What the task requires
In your copy, include every record exactly and no pictures.

Dataset entries:
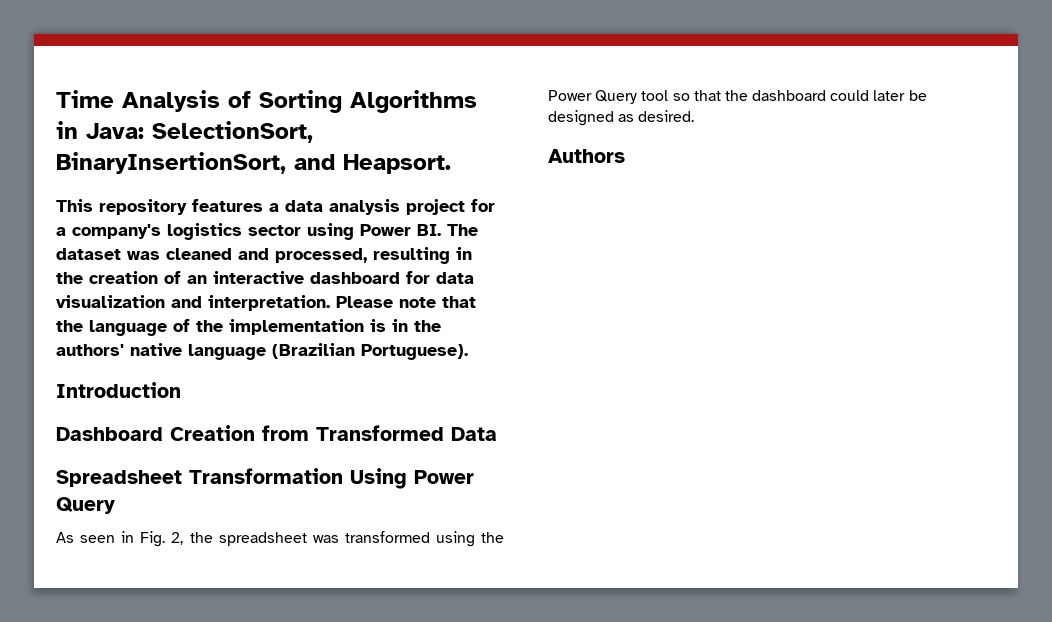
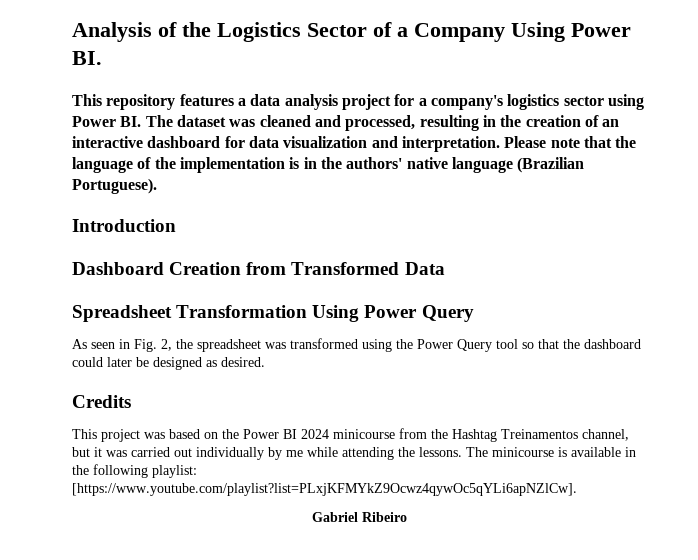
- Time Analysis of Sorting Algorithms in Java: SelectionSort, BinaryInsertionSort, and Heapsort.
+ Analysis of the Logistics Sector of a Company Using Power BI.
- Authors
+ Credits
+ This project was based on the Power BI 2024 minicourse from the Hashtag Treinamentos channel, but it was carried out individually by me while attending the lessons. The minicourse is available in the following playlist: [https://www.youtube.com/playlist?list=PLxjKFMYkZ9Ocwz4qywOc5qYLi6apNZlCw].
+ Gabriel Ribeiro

Written reply
- Time Analysis of Sorting Algorithms in Java: SelectionSort, BinaryInsertionSort, and Heapsort.
+ Analysis of the Logistics Sector of a Company Using Power BI.
- Authors
+ Credits
+ This project was based on the Power BI 2024 minicourse from the Hashtag Treinamentos channel, but it was carried out individually by me while attending the lessons. The minicourse is available in the following playlist: [https://www.youtube.com/playlist?list=PLxjKFMYkZ9Ocwz4qywOc5qYLi6apNZlCw].
+ Gabriel Ribeiro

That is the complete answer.